The physics REU program may be the oldest, but it is hardly the sole REU program on campus.

In five of the last six years at Notre Dame, the mathematics department has offered an REU. Four Notre Dame students participated in the first REU in the summer of 2000. Frank Connolly has been the director since its inception.  The Department of Biological Sciences began its program in 1999 and is run by Michelle Whaley, while the chemistry department has had a series of REU programs dating back to the 1990s. A shift in focus occurred in 2000 when chemist Marya Lieberman wrote a grant for a Nanotechnology REU program which ran from 2000-2002. That was followed by a second REU program, an interdisciplinary effort called Nano-Bioengineering which has been running since 2004. “We have 18 students in this year's program, which is the largest program I have ever run.  We have 3 students from Hungary and a German exchange student,” Lieberman said.

To be an REU director one must be adept in the role of matchmaker. Garg, for instance, spends most of March sifting through the pile of applications to link prospective REU students and their interests in physics with one of the 15 Notre Dame faculty members who serve as advisors in their fields of atomics physics, elementary particle physics, astrophysics and astronomy, nuclear physics, biological physics, solid state or low temperature physics.

The REU program is designed to expand the student’s horizons. That certainly was the case for Buffaloe, who is conducting research in nuclear physics under assistant professor Xiao-Dong Tang. “I found that I had very little knowledge of nuclear physics and that there was much more to astrophysics than I had originally perceived,” she said. “This has been an influential program and has really opened my eyes to the various applications and aspects of physics. I must say that I'm much more excited about physics since I've been here.”

Schroeder commented that working one-on-one with his advisor, also Prof. Tang, has given him exposure to physics “beyond the scope of my undergraduate education.”“Performing my own research has been exciting as I'm getting to contribute my own ideas to an experiment my advisor is starting,” he said. “ I've learned a lot this summer about what my career will be like when I get more experienced and farther along in physics.”
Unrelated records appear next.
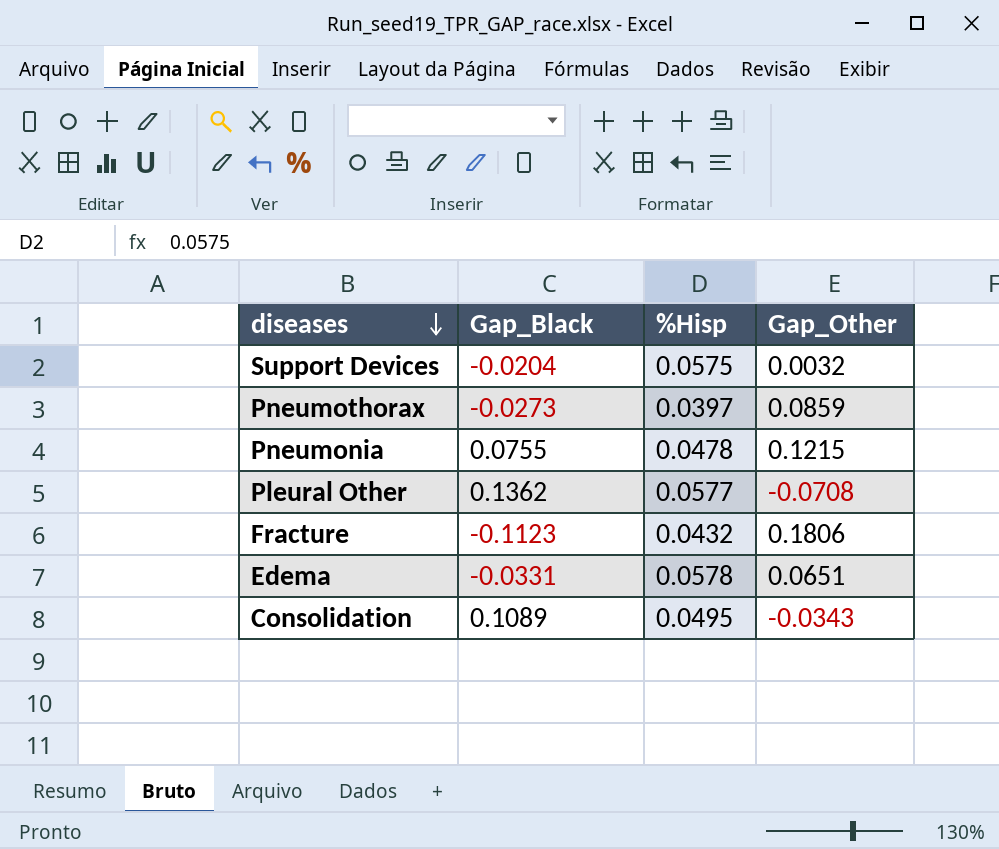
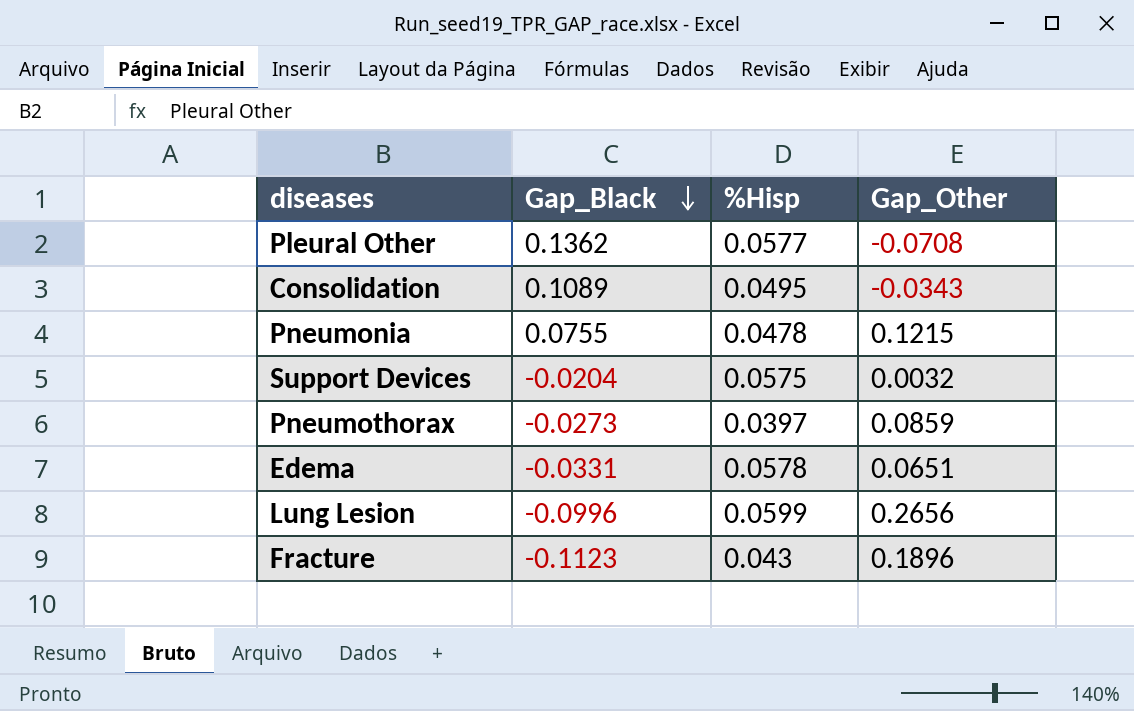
row order: diseases descending -> Gap_Black descending
row Lung Lesion: none -> -0.0996 | 0.0599 | 0.2656
Fracture | %Hisp: 0.0432 -> 0.043
Fracture | Gap_Other: 0.1806 -> 0.1896

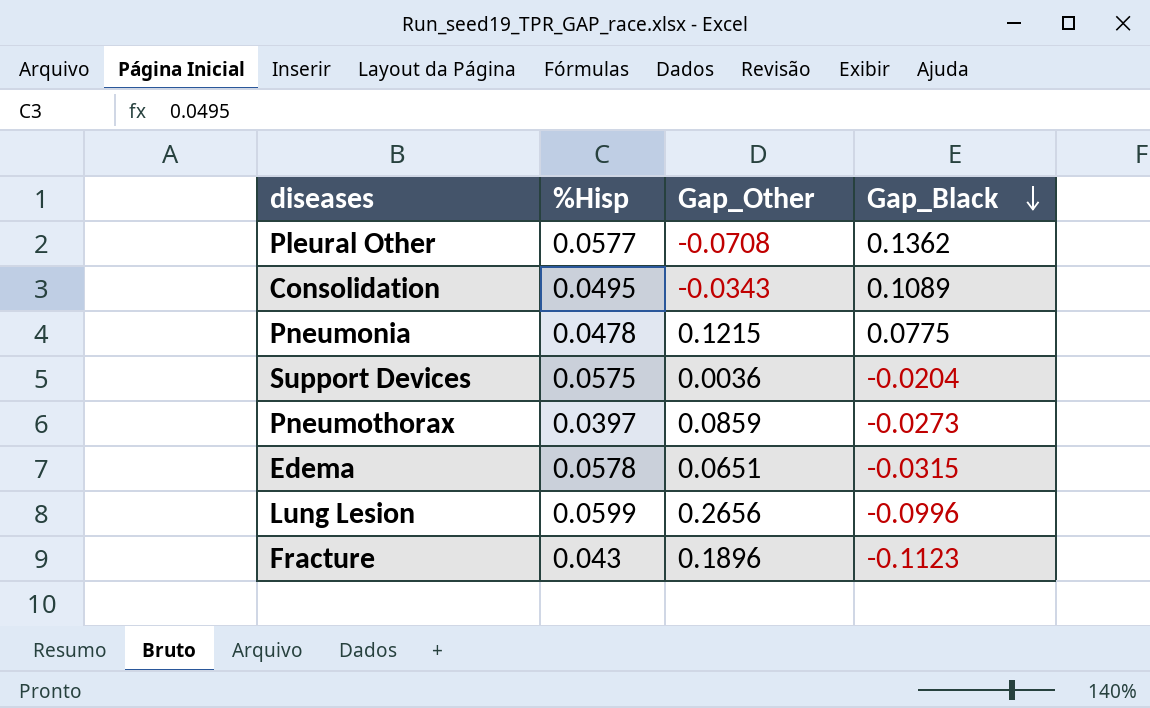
column Gap_Black | position: 2 -> 4
Pneumonia | Gap_Black: 0.0755 -> 0.0775
Support Devices | Gap_Other: 0.0032 -> 0.0036
Edema | Gap_Black: -0.0331 -> -0.0315

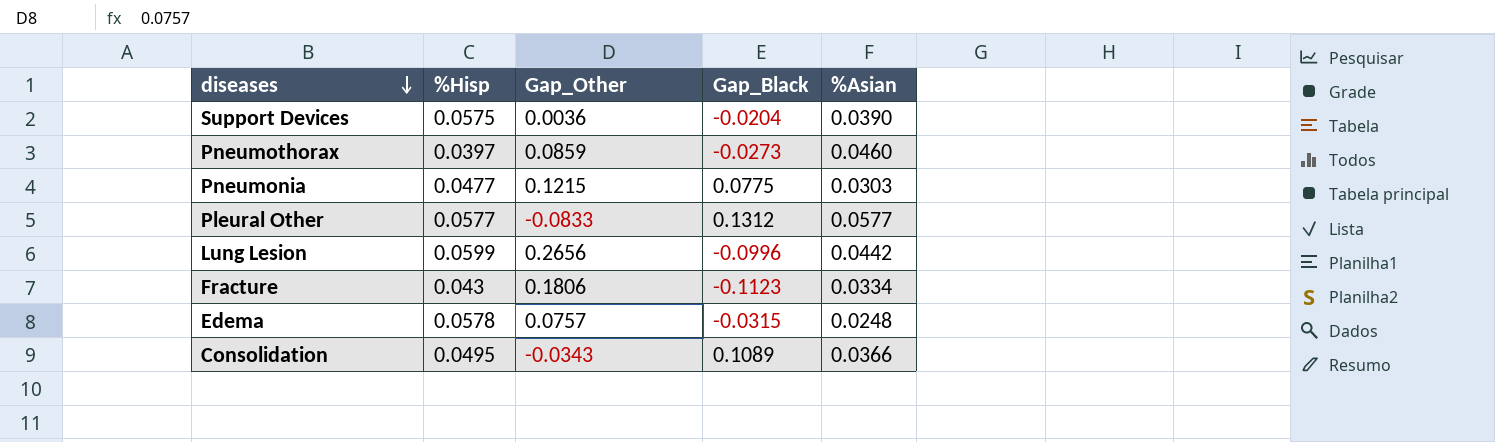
row order: Gap_Black descending -> diseases descending
column %Asian | position: none -> 5
Pneumonia | %Hisp: 0.0478 -> 0.0477
Pleural Other | Gap_Other: -0.0708 -> -0.0833
Pleural Other | Gap_Black: 0.1362 -> 0.1312
Fracture | Gap_Other: 0.1896 -> 0.1806
Edema | Gap_Other: 0.0651 -> 0.0757

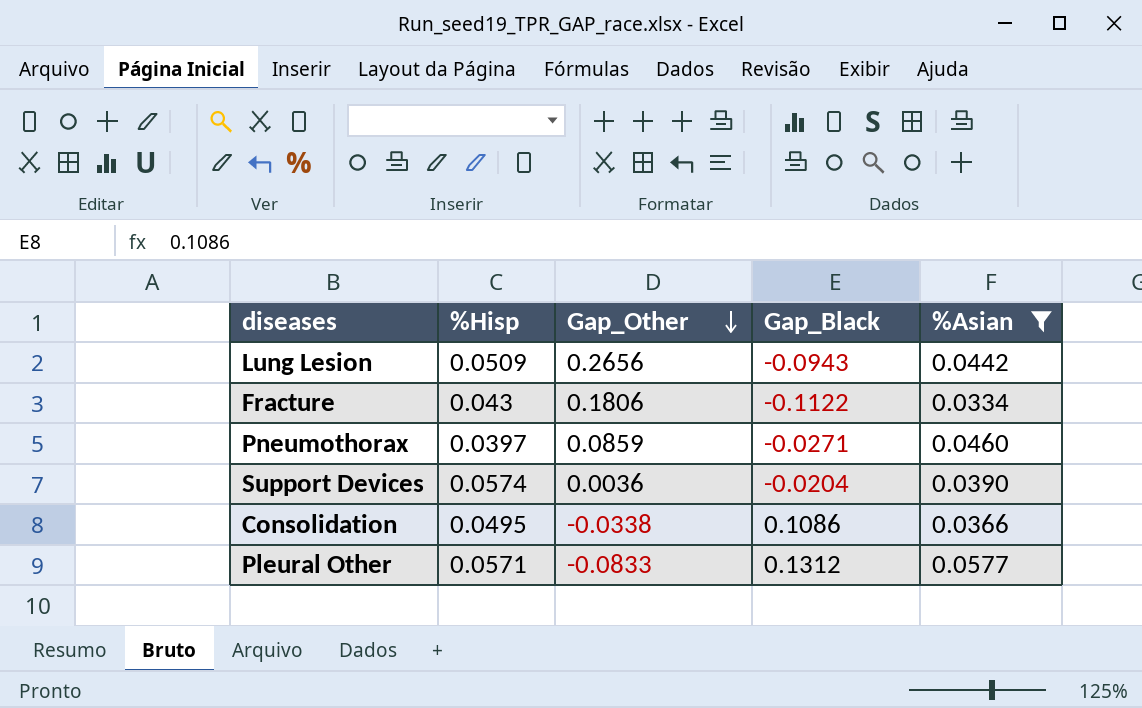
filter: none -> %Asian >= 0.0334
row order: diseases descending -> Gap_Other descending
Lung Lesion | %Hisp: 0.0599 -> 0.0509
Lung Lesion | Gap_Black: -0.0996 -> -0.0943
Fracture | Gap_Black: -0.1123 -> -0.1122
Pneumothorax | Gap_Black: -0.0273 -> -0.0271
Support Devices | %Hisp: 0.0575 -> 0.0574
Consolidation | Gap_Other: -0.0343 -> -0.0338
Consolidation | Gap_Black: 0.1089 -> 0.1086
Pleural Other | %Hisp: 0.0577 -> 0.0571

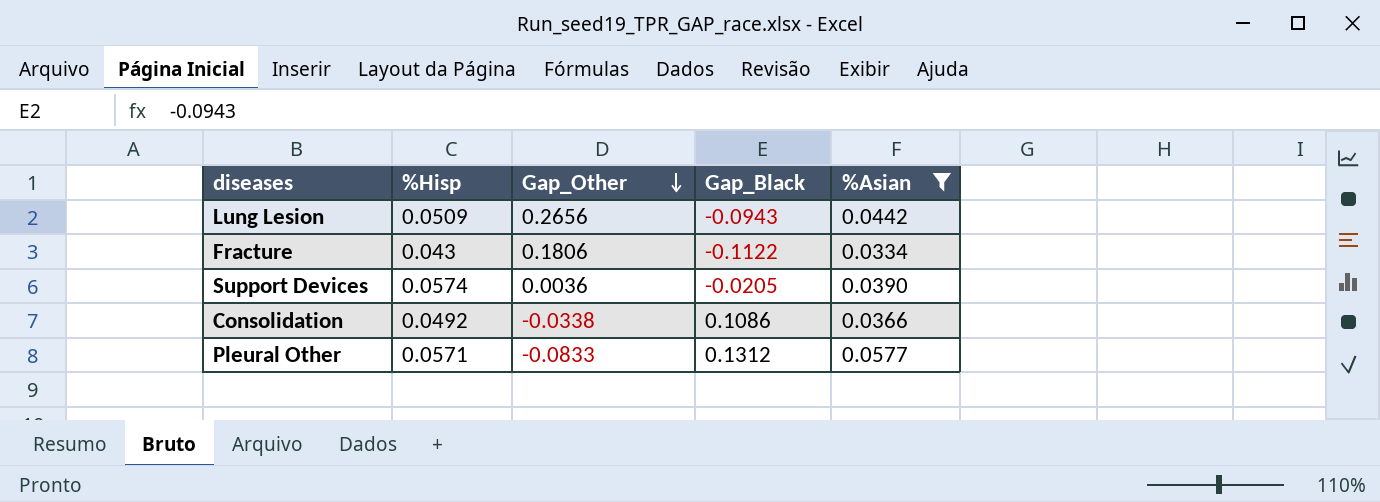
row Pneumothorax: 0.0397 | 0.0859 | -0.0271 | 0.0460 -> none
Support Devices | Gap_Black: -0.0204 -> -0.0205
Consolidation | %Hisp: 0.0495 -> 0.0492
Like most REU students, Schroeder works shoulder-to-shoulder with graduate students and has gained insight into life as a graduate student. In fact, over 80% of students who have attended the physics REU program have gone on to graduate school.

Each year in his opening remarks to the new crop of REU students, Garg stresses that this program is both demanding and rewarding.

“I tell them that this is not a 9 to 5 job – or even 40 hour a week job. It is a research experience and so they may find themselves working late at night or sometimes on the weekends,” he said.

“Several have had opportunities to travel with this program.  This summer, I have had one student go to France for an experiment and another student go to Purdue University for a conference. Several have gone to Argonne National Laboratory for their research,” he said.

Andrew Perrone

Almost every summer, Garg selects an REU student to fly to Japan to join him in his own research into the compressibility of nuclear matter. This year it is Kristina Sault, a Notre Dame physics major.

The key to the success of every REU program is the willingness of faculty to take on students and help build the next generation of scientists.

“The faculty members of this department have been absolutely marvelous, even though it means committing a lot of time and effort for little direct gain. Most of the students need to be trained so our faculty members know that they must put in many extra hours in the laboratory and classroom. Still, they do so willingly,” Garg said.

Along the way, some REU students come to the conclusion that research is not for them. “This I also consider a positive development since one of the objectives of the REU program is to help students find themselves,” Garg said. “Many will also discover that this is what they really love and that they want to come back to Notre Dame for post graduate study.”